[Start of section]
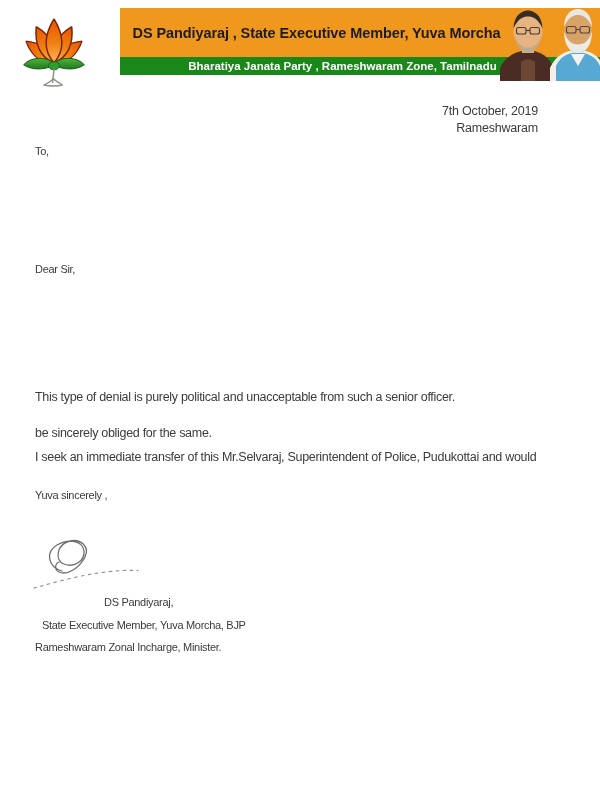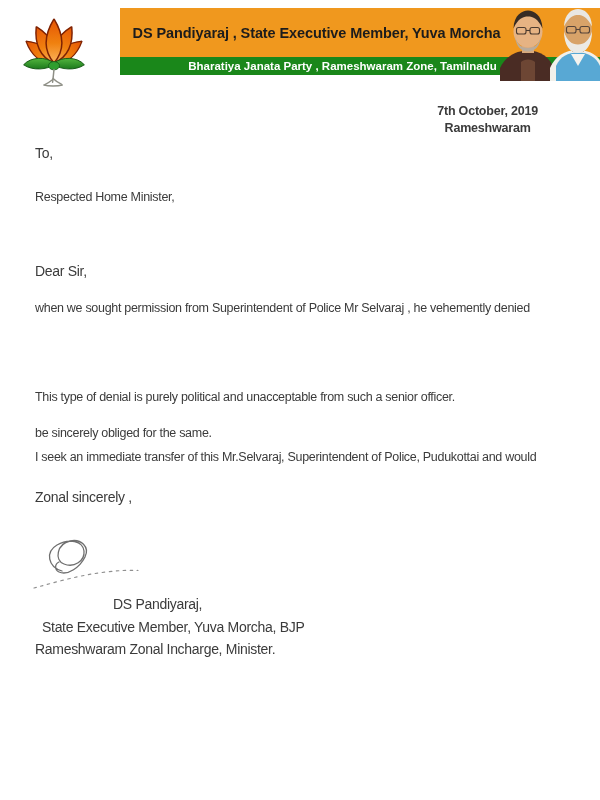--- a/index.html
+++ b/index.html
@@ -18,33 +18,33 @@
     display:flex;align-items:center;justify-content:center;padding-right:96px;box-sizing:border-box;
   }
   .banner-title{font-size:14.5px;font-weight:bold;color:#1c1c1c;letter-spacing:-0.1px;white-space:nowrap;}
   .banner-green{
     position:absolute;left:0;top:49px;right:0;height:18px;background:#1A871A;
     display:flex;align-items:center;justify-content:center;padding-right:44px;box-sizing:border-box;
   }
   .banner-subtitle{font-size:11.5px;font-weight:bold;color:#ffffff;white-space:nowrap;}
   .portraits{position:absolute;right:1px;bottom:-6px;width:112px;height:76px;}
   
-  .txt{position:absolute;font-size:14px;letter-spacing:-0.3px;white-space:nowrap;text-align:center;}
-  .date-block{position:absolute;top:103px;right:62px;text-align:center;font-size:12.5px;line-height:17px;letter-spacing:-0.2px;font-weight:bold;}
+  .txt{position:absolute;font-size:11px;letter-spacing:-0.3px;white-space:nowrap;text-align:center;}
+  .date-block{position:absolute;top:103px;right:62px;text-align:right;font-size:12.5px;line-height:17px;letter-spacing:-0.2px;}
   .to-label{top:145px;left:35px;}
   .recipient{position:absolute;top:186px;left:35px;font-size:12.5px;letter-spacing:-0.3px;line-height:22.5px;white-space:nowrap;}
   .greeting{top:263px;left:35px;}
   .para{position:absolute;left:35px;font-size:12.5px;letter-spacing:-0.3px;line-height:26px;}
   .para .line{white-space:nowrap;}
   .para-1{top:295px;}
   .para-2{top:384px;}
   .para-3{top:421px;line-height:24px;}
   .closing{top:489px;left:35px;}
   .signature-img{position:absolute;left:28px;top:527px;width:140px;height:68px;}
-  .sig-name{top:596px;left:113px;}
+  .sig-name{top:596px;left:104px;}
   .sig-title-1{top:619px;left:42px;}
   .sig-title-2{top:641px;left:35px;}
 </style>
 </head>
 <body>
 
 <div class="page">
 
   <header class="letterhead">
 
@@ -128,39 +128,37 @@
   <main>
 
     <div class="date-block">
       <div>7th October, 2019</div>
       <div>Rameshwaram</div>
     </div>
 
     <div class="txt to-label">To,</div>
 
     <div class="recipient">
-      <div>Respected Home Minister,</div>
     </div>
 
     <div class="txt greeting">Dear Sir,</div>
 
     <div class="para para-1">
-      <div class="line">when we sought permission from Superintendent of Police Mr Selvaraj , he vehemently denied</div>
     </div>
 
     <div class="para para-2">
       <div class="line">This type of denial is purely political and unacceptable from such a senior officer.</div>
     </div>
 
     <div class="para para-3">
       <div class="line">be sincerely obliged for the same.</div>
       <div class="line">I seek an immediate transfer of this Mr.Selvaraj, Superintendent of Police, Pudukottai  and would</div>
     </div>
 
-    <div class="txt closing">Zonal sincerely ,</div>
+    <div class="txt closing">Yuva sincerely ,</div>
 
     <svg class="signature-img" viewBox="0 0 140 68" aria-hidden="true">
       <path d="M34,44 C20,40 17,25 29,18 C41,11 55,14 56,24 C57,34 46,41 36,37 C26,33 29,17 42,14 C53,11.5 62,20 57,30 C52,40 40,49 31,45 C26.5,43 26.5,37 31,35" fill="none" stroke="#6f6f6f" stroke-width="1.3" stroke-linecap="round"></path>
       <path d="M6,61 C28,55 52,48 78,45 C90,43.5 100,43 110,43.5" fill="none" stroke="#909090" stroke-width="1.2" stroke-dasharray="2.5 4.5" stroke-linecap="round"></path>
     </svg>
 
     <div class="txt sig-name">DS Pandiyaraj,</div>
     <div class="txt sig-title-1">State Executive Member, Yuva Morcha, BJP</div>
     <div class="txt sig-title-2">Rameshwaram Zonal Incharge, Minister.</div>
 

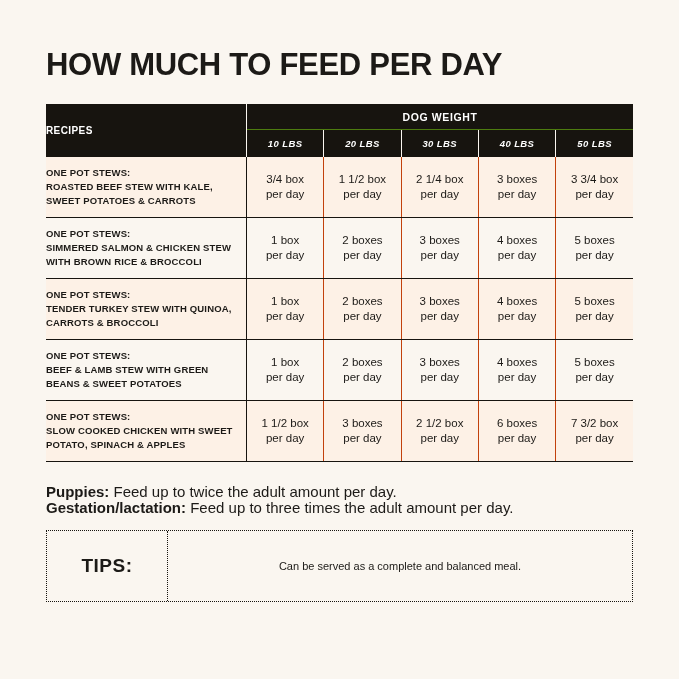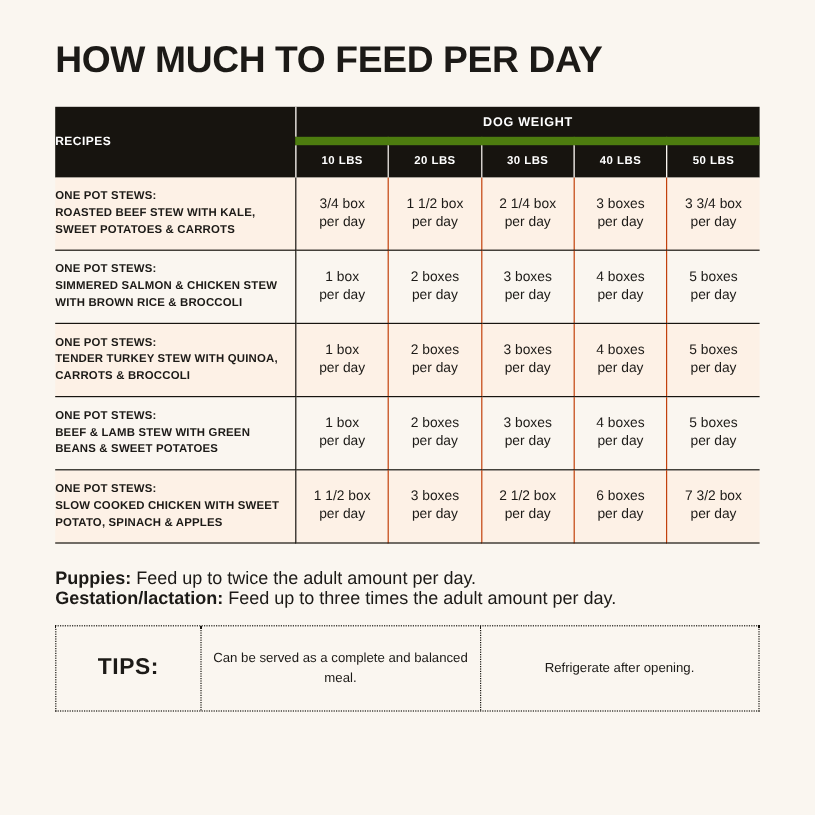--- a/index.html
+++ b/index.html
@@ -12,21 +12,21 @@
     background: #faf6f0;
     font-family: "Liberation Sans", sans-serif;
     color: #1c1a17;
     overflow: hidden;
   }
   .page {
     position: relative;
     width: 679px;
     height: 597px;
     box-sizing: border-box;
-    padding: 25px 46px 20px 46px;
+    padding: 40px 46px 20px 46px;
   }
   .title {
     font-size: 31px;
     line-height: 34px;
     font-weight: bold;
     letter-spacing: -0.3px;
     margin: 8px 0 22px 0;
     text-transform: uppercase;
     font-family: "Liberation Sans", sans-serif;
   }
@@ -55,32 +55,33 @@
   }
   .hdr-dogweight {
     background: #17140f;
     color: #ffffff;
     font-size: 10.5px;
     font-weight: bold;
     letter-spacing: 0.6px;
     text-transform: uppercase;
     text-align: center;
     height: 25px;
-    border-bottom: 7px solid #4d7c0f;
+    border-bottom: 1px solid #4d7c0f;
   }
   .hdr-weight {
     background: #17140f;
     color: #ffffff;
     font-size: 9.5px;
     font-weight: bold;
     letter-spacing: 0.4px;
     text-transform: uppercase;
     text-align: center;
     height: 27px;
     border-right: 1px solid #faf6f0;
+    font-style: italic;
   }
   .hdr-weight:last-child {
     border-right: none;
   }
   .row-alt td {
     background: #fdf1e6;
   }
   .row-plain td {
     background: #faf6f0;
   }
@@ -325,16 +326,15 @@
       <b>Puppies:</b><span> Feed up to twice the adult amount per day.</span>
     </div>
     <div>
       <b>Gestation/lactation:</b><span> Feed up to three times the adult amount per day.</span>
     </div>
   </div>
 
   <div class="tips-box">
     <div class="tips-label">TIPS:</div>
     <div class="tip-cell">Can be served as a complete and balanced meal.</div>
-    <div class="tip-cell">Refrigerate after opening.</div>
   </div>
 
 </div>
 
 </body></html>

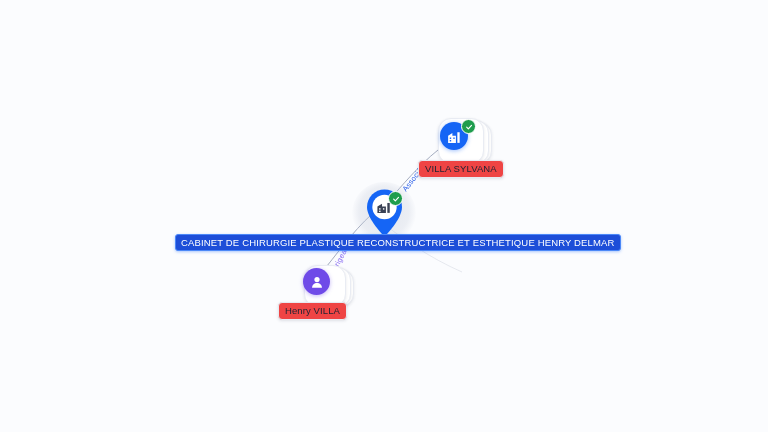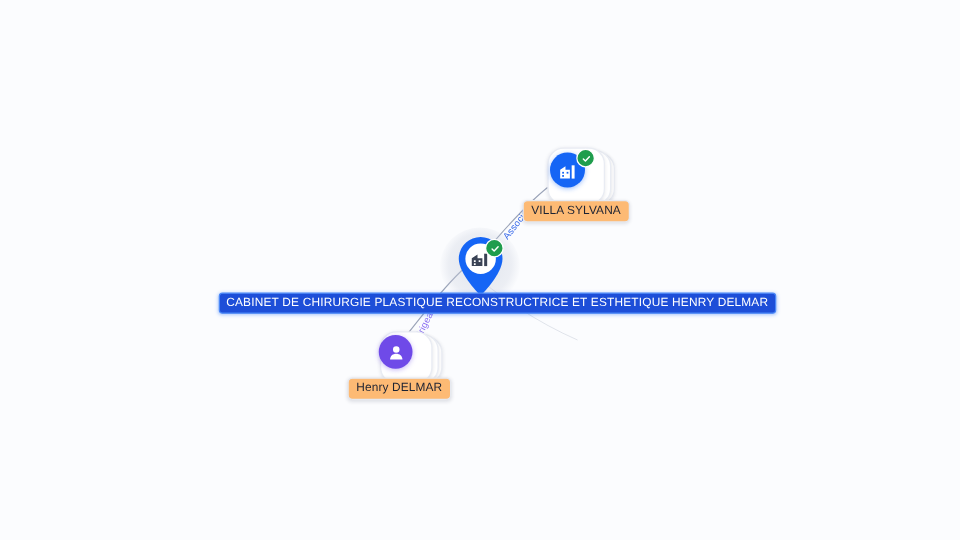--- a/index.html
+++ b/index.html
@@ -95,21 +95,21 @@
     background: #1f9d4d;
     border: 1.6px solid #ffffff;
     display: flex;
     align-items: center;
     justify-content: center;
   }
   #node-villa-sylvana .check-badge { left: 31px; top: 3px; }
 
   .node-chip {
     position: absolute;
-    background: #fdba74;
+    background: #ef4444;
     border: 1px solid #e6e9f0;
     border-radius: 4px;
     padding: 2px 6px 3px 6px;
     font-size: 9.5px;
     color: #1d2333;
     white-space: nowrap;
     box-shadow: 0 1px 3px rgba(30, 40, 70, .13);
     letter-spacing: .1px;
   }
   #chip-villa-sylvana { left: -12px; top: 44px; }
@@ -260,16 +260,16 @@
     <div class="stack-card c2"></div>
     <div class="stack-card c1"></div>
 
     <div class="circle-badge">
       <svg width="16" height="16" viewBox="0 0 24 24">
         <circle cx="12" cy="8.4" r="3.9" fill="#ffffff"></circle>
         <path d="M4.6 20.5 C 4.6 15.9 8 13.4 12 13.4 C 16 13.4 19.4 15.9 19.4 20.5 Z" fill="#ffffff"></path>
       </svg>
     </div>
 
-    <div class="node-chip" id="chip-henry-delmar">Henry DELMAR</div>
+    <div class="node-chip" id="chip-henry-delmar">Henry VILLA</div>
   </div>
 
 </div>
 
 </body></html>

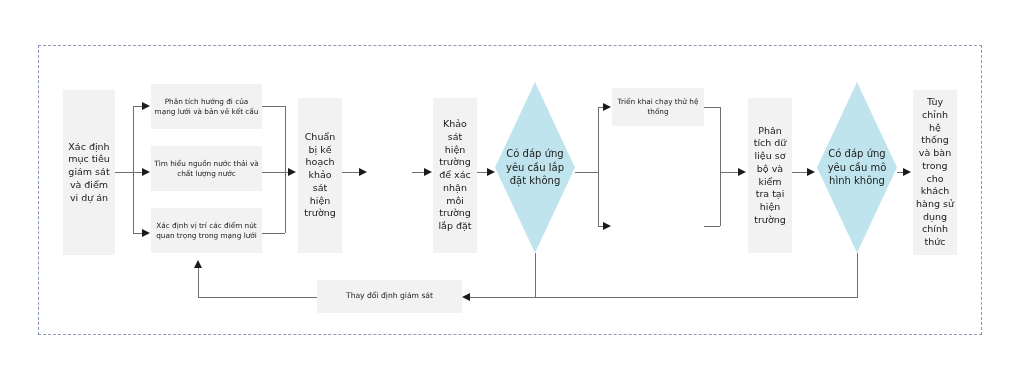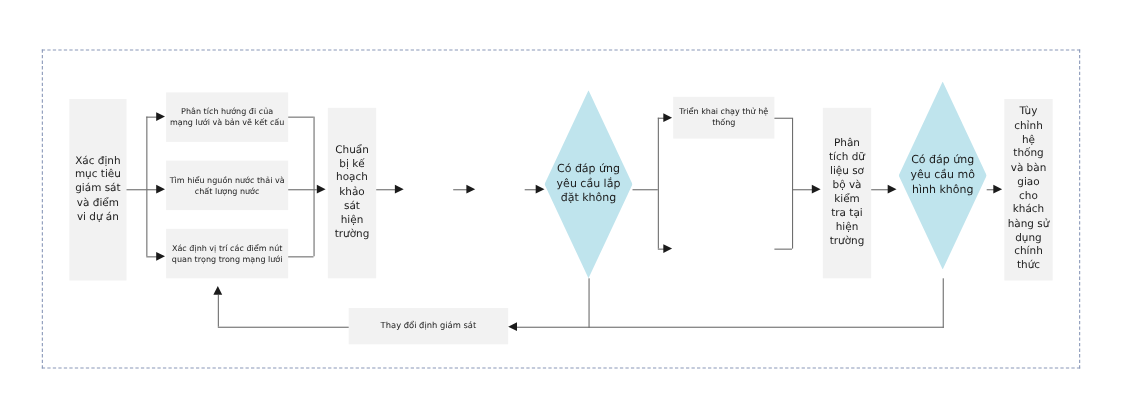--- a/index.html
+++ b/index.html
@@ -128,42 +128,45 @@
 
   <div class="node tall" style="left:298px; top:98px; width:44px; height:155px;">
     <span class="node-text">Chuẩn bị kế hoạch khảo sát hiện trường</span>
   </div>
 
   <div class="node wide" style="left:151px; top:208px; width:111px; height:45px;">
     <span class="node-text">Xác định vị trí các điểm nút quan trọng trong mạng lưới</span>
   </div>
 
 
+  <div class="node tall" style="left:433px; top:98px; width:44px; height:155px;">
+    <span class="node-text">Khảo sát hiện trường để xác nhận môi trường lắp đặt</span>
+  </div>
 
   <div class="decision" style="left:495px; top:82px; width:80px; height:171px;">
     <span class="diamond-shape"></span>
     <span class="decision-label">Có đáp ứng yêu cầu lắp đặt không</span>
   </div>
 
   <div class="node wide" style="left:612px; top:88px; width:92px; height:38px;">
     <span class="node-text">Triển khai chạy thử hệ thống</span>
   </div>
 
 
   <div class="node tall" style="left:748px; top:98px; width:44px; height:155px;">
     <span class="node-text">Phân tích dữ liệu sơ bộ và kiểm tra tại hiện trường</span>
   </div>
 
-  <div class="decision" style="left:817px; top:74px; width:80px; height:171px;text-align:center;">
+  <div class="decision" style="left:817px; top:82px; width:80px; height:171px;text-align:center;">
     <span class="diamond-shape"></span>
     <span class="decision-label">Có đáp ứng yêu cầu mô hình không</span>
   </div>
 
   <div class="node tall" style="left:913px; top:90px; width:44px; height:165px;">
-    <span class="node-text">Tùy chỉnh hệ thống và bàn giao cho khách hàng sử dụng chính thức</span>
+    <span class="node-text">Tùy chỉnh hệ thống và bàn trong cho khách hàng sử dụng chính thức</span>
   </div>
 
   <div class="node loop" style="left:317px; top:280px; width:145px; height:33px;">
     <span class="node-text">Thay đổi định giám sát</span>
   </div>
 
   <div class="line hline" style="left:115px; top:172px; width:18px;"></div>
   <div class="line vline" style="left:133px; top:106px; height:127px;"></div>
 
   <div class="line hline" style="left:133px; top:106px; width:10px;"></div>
[End of section]
● DIRECTIONS FOR THIS TASK
For the string "banner", find every line of the material that contains it, and copy each one.

● ANSWER TO THIS TASK
   .banner-title{font-size:14.5px;font-weight:bold;color:#1c1c1c;letter-spacing:-0.1px;white-space:nowrap;}
   .banner-green{
   .banner-subtitle{font-size:11.5px;font-weight:bold;color:#ffffff;white-space:nowrap;}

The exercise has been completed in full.